Complex structures jointed like origami. Office walls and ceilings that swoop and bend over enormous open spaces. Experimental pavilions made with robotic fabrication techniques. This is a world of architecture made possible by mass-timber framing. And, it’s a world that’s becoming more environmentally and acoustically sound through the work of UW College of Built Environments, Department of Architecture Assistant Professor Tomás Méndez Echenagucia, UW Master of Science in Architecture/Design Technology student Nathan Brown, and other collaborators.

Department of Architecture Assistant Professor Tomás Méndez Echenagucia and UW Master of Science in Architecture/Design Technology student Nathan Brown construct the mass-timber room for an acoustics experiment.
Department of Architecture Assistant Professor Tomás Méndez Echenagucia and UW Master of Science in Architecture/Design Technology student Nathan Brown construct the mass-timber room for an acoustics experiment. Photo: Amy Balala

Mass timber is a building option that’s only recently been adopted in the United States, despite its use in Europe over the last three decades. Méndez Echenagucia describes it as “essentially a kind of thick plywood.” Only, the “plywood” in this case is boards glued together to compose massive wooden planks that can be cut into a variety of shapes.

The planks are lightweight, but strong, and can take the place of steel and concrete in larger building projects. While mass timber can be used to construct impressive amphitheaters or artistic buildings, Méndez Echenagucia has his mind set on environmentally-friendly housing in urban areas.

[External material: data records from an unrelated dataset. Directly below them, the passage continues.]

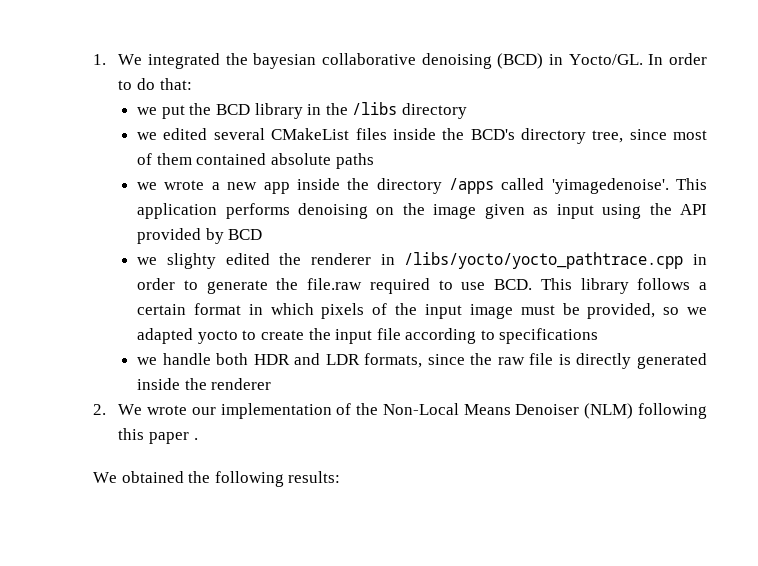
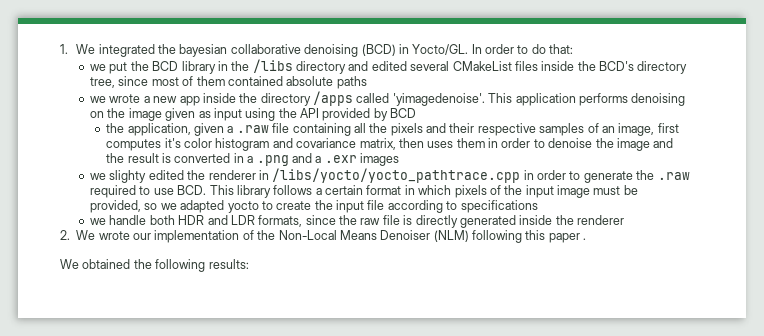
[137,132,158,140] // we -> [348,61,369,71] and
(263, 234) none -> [106,123,679,136] [106,138,674,151] [106,153,400,166] // the application, given a .raw file containing all the pixels and their respective samples of an image, first computes it's color histogram and covariance matrix, then uses them in order to denoise the image and the result is converted in a .png and a .exr images
[307,278,363,290] file.raw -> [657,172,690,180] .raw

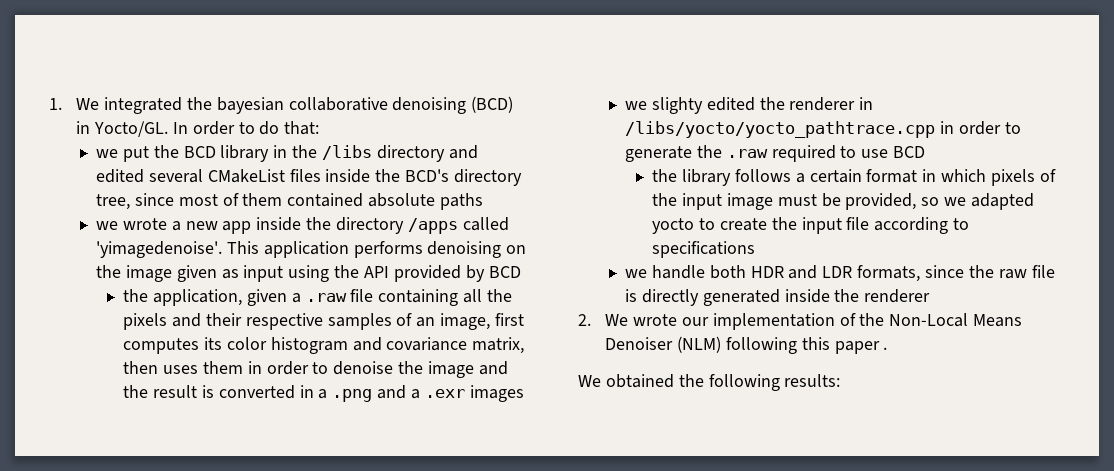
[164,138,181,148] it's -> [203,337,222,350] its
[177,185,234,195] BCD. This -> [893,146,926,158] [652,169,678,182] BCD // the

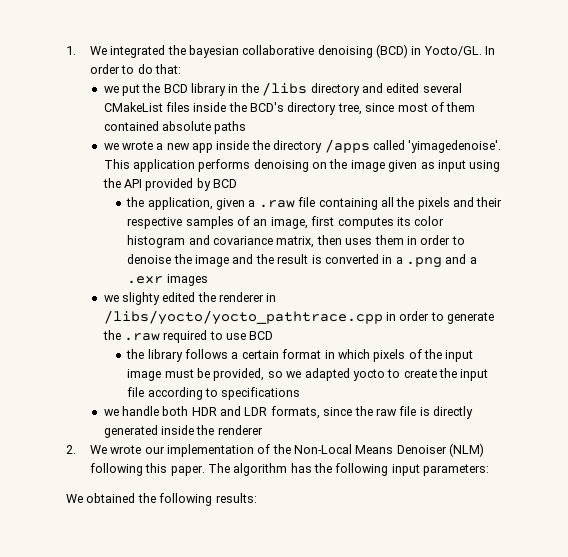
[834,341,888,354] paper . -> [170,463,490,476] paper. The algorithm has the following input parameters:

“One of the reasons we want mass timber to succeed is that we want higher-density housing, which could potentially tackle Seattle’s housing affordability crisis” says Méndez Echenagucia. Mass timber can cost less than the traditional steel and concrete, and its use in tall structures would create cheaper housing options. Take, for example, the work of UW Affiliate Associate Architecture Professor and atelierjones founder Susan Jones, who helped introduce tall mass-timber buildings into national building codes. She and her firm recently designed Heartwood, an eight-story mass-timber workforce-housing building being constructed in Seattle for Community Roots Housing.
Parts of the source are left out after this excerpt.